[Task]: Without the pictures, return each record as it appears.

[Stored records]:
################
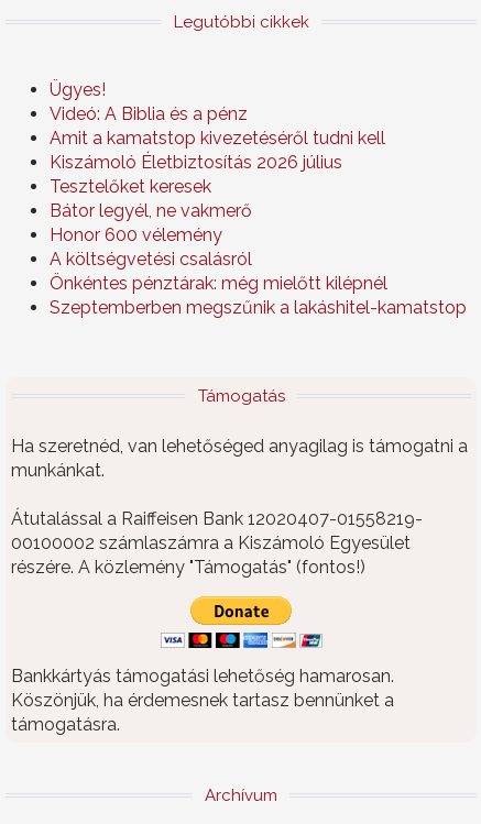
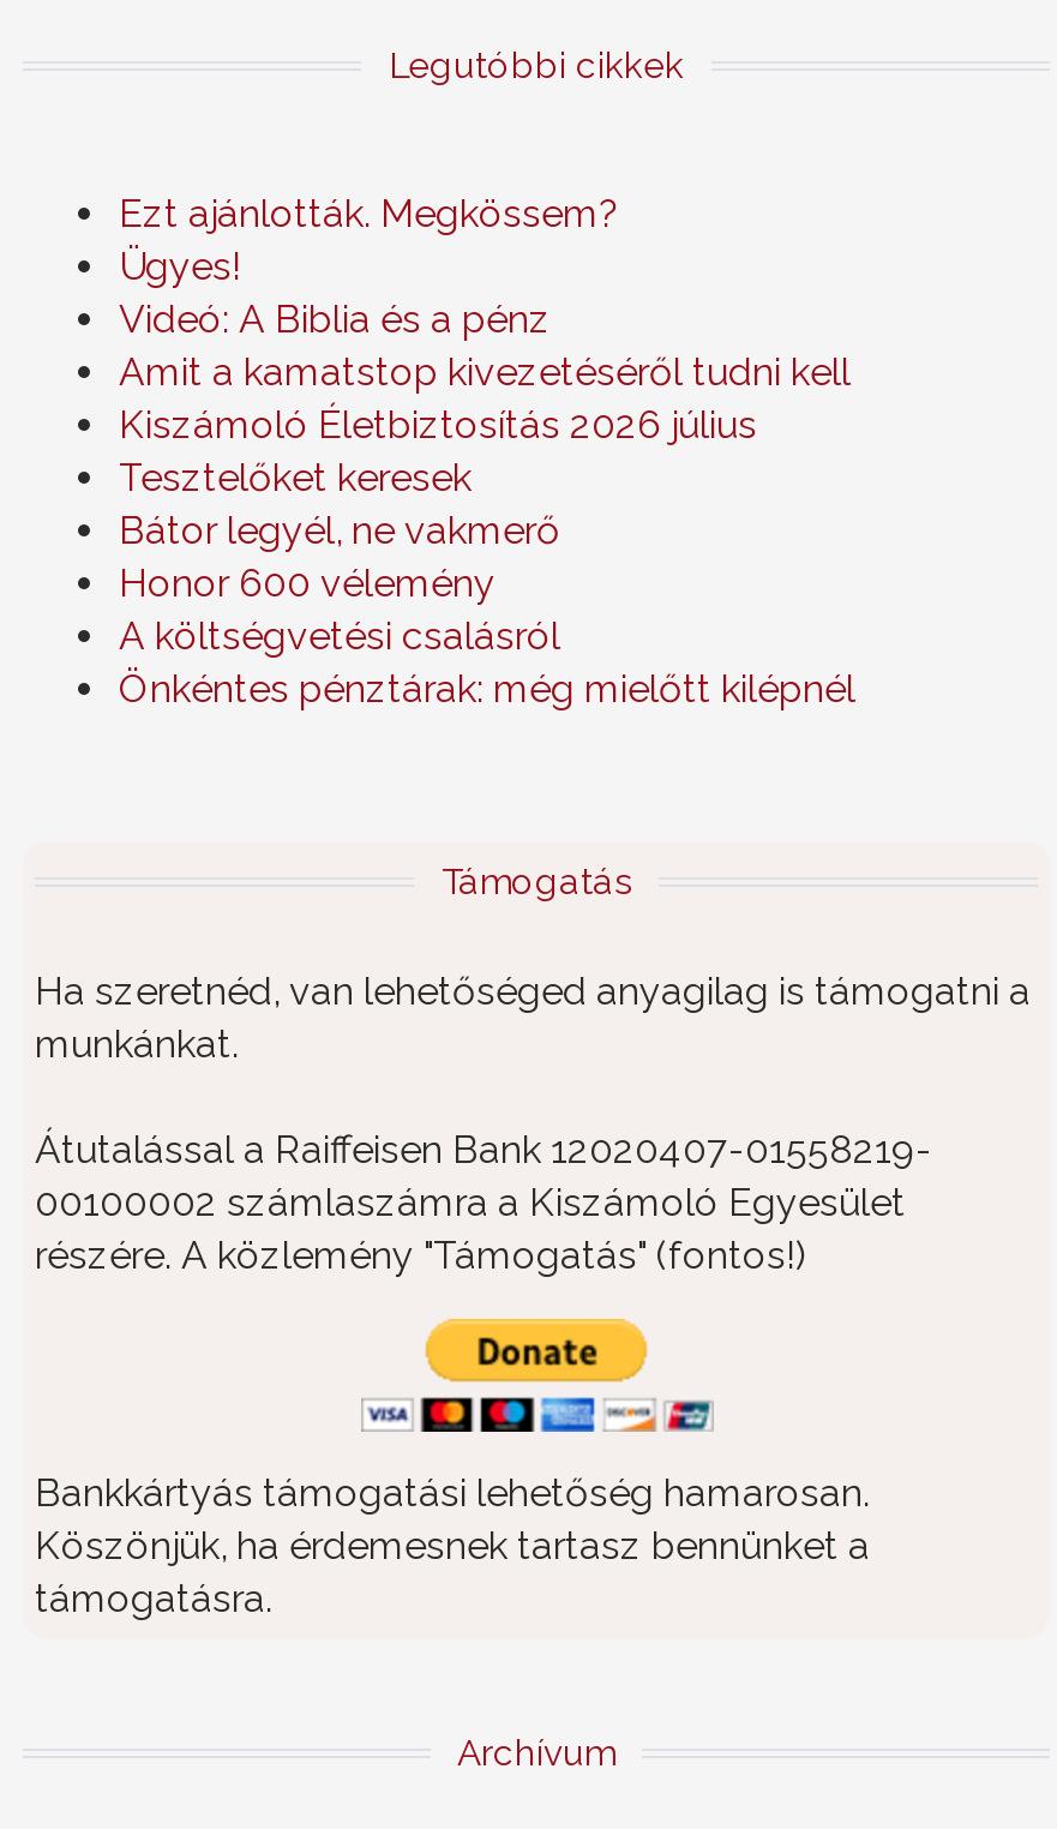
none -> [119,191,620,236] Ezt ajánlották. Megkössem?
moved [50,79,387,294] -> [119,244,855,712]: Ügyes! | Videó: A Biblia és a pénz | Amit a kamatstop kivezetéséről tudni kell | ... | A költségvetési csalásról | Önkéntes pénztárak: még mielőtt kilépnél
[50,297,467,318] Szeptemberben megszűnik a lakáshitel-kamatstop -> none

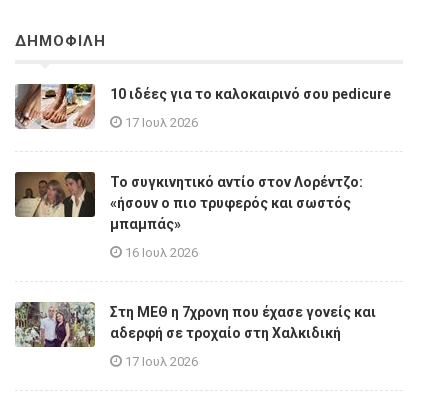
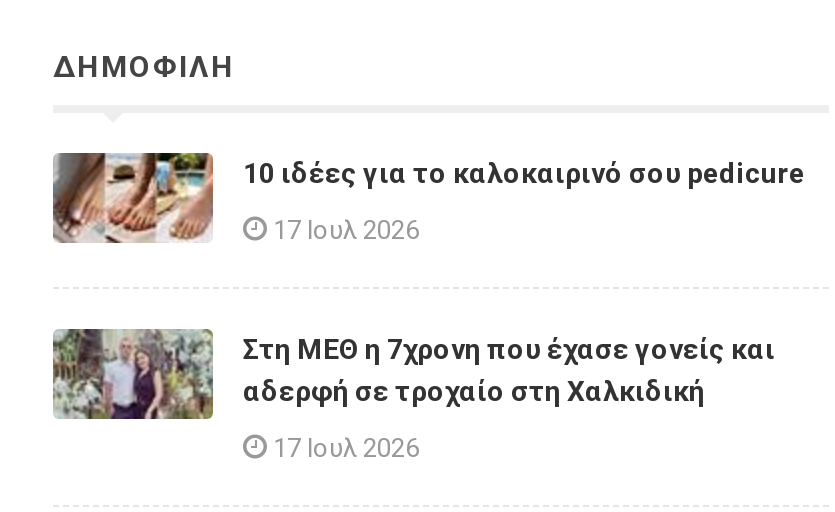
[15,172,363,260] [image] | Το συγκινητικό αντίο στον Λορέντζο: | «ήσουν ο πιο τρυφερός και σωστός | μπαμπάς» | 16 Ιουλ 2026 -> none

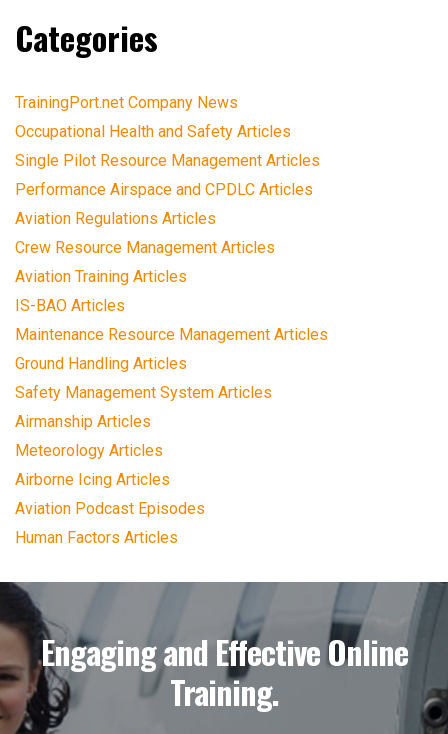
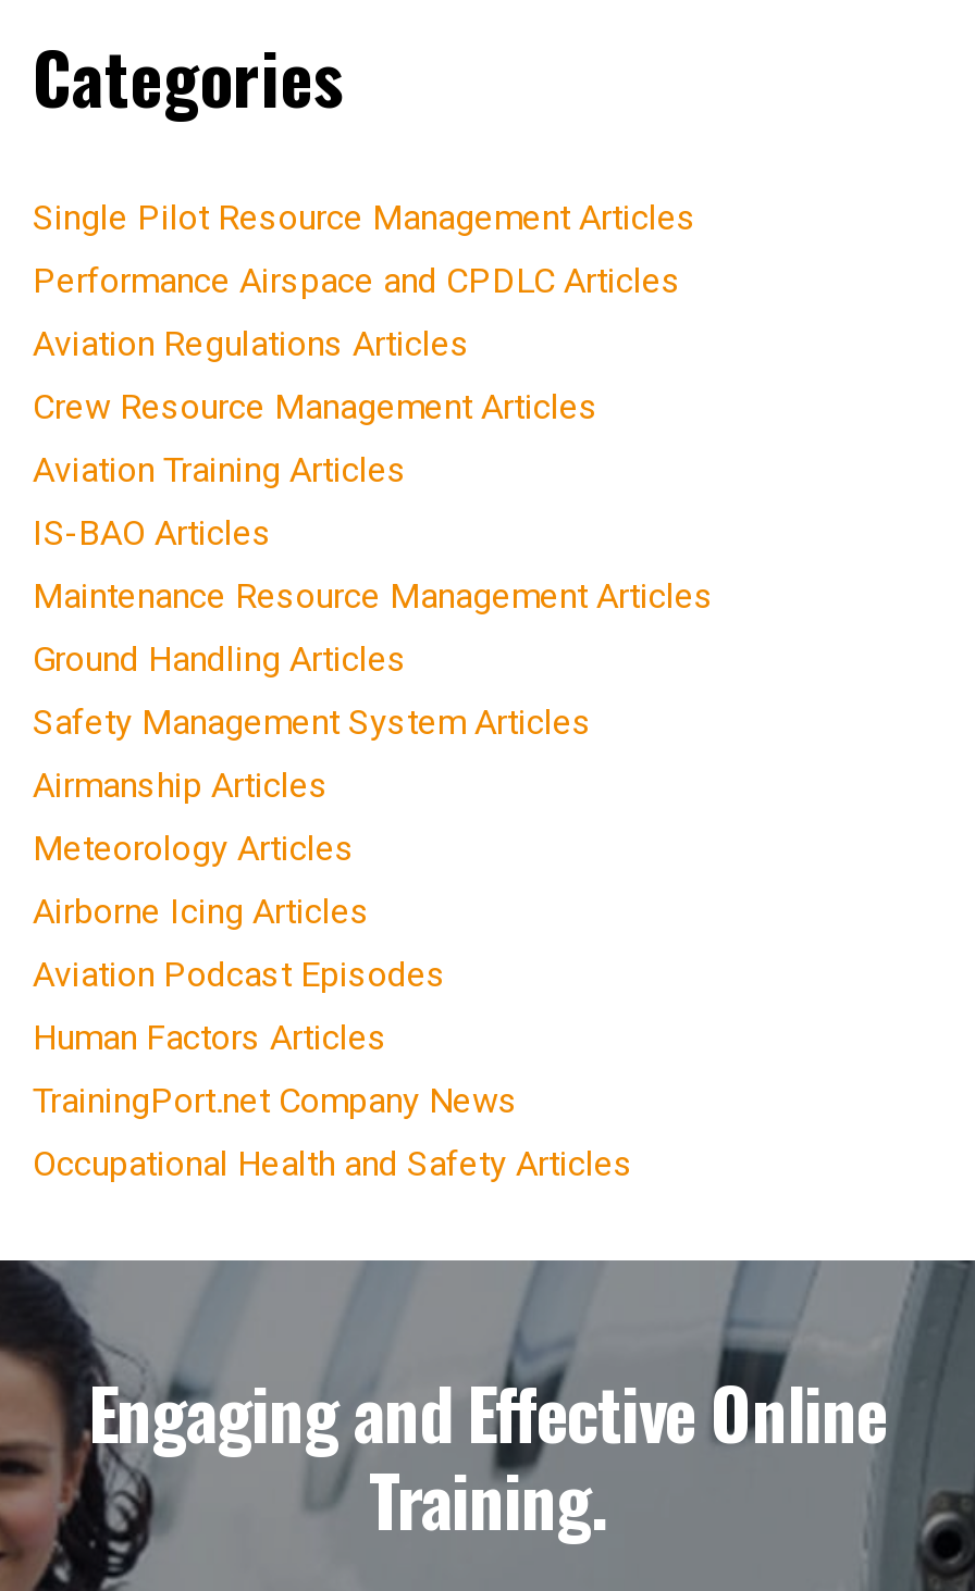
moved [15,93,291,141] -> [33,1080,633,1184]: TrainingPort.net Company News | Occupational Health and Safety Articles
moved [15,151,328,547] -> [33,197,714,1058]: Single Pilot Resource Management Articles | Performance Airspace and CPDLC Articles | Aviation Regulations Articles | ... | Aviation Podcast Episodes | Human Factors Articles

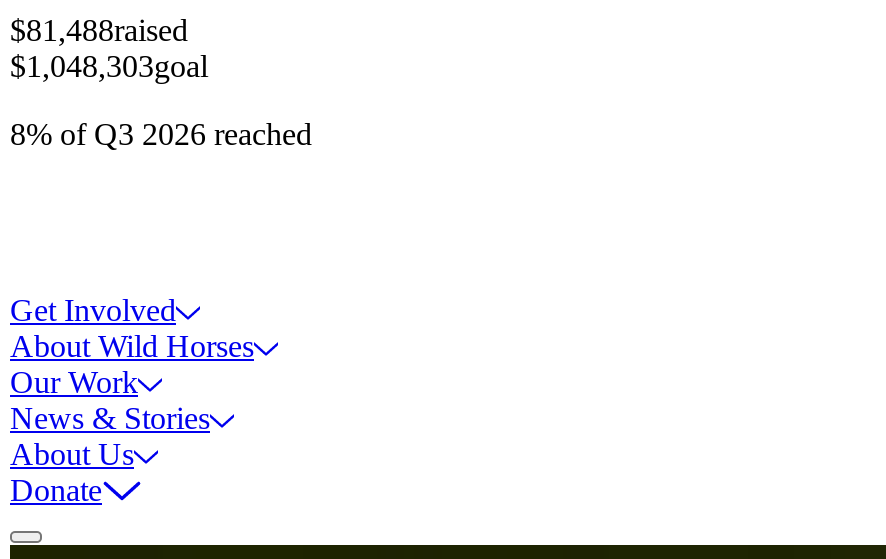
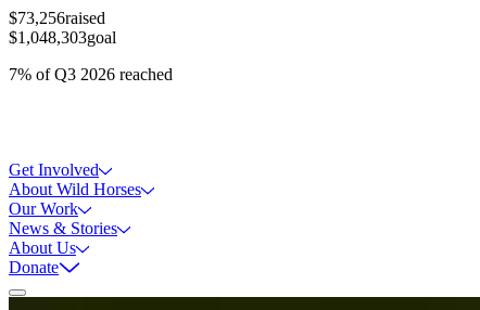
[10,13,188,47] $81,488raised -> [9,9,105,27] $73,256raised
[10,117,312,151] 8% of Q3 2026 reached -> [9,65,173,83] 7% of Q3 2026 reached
################
[Result below]:
none -> [119,191,620,236] Ezt ajánlották. Megkössem?
moved [50,79,387,294] -> [119,244,855,712]: Ügyes! | Videó: A Biblia és a pénz | Amit a kamatstop kivezetéséről tudni kell | ... | A költségvetési csalásról | Önkéntes pénztárak: még mielőtt kilépnél
[50,297,467,318] Szeptemberben megszűnik a lakáshitel-kamatstop -> none

[15,172,363,260] [image] | Το συγκινητικό αντίο στον Λορέντζο: | «ήσουν ο πιο τρυφερός και σωστός | μπαμπάς» | 16 Ιουλ 2026 -> none

moved [15,93,291,141] -> [33,1080,633,1184]: TrainingPort.net Company News | Occupational Health and Safety Articles
moved [15,151,328,547] -> [33,197,714,1058]: Single Pilot Resource Management Articles | Performance Airspace and CPDLC Articles | Aviation Regulations Articles | ... | Aviation Podcast Episodes | Human Factors Articles

[10,13,188,47] $81,488raised -> [9,9,105,27] $73,256raised
[10,117,312,151] 8% of Q3 2026 reached -> [9,65,173,83] 7% of Q3 2026 reached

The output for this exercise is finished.